Task requirements:
Once you reach the line that holds "customer number: 528437 -> 526237" in the listing below, output it and every line after it through the line that holds "total: 3812.52 -> 6016.77", word for word.

■ ■ ■ ■ ■

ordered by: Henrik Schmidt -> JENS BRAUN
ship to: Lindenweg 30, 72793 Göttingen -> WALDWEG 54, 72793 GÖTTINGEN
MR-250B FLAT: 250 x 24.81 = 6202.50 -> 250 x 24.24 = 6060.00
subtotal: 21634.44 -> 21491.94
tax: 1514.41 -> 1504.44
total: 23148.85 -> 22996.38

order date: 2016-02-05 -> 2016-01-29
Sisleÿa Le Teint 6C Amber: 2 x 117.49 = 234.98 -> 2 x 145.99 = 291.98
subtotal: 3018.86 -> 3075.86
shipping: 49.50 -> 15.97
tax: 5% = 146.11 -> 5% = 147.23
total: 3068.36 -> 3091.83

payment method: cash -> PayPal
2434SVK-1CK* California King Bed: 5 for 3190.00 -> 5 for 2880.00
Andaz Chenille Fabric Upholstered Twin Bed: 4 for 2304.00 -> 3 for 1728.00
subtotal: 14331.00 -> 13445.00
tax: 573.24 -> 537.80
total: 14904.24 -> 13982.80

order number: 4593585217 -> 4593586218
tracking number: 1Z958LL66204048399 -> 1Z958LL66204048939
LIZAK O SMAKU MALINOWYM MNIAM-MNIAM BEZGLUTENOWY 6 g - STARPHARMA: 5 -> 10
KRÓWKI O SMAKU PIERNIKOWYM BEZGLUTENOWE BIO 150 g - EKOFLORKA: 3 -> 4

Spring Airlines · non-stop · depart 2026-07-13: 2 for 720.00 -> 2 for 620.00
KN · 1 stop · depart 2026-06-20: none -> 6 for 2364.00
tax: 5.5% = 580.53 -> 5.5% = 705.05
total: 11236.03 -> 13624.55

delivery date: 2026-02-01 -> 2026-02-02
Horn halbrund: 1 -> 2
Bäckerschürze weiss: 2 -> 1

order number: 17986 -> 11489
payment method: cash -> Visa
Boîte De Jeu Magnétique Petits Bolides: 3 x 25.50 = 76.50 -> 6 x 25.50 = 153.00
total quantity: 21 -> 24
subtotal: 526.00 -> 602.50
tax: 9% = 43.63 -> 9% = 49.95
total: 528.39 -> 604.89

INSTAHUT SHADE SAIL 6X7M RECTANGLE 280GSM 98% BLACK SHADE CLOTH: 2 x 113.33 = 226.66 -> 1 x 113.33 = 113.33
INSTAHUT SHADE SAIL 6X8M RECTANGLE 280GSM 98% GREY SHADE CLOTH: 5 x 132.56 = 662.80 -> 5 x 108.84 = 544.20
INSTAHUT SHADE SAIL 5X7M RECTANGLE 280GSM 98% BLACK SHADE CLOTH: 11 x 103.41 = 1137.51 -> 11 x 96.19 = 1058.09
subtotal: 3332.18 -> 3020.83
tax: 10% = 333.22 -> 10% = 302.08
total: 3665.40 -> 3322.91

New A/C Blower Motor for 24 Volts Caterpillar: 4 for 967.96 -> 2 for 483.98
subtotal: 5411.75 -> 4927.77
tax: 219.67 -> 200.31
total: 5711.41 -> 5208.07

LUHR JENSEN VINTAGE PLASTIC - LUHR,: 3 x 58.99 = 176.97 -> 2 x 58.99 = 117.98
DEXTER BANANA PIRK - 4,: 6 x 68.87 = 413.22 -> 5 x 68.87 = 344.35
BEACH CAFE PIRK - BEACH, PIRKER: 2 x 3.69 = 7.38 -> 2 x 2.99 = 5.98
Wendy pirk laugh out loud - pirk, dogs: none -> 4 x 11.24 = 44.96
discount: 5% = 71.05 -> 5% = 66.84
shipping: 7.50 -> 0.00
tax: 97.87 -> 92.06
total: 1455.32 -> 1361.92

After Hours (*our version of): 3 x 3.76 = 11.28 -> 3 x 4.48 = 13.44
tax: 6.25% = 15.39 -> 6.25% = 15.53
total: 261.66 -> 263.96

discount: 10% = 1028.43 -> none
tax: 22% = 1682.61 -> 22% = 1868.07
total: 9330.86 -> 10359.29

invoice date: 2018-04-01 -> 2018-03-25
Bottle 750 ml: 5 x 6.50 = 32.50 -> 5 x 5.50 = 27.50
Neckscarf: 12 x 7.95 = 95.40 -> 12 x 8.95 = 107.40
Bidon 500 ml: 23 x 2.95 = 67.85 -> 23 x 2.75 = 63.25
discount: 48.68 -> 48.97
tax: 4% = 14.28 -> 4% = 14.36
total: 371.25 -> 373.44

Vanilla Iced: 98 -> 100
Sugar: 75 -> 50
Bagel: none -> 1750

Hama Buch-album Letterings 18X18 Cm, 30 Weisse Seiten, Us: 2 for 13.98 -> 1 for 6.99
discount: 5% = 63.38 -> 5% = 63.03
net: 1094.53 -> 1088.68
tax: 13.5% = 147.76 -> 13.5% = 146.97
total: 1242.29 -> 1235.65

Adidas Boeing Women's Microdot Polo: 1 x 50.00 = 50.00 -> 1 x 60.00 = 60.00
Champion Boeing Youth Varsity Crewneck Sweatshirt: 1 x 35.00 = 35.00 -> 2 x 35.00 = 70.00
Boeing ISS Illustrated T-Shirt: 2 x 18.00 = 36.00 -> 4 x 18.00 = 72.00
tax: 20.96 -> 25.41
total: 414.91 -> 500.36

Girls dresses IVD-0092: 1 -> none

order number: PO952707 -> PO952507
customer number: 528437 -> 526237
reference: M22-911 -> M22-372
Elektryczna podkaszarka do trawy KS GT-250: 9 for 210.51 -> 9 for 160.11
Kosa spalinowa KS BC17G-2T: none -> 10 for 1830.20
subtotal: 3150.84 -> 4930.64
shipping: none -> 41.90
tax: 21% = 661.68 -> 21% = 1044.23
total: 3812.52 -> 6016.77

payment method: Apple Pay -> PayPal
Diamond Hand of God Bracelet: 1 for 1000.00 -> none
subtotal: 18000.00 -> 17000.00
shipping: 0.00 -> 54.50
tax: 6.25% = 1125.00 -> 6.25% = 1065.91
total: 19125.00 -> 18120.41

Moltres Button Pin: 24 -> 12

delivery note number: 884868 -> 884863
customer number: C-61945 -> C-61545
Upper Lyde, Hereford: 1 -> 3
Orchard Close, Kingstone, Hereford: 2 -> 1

■ ■ ■ ■ ■

Written response:
customer number: 528437 -> 526237
reference: M22-911 -> M22-372
Elektryczna podkaszarka do trawy KS GT-250: 9 for 210.51 -> 9 for 160.11
Kosa spalinowa KS BC17G-2T: none -> 10 for 1830.20
subtotal: 3150.84 -> 4930.64
shipping: none -> 41.90
tax: 21% = 661.68 -> 21% = 1044.23
total: 3812.52 -> 6016.77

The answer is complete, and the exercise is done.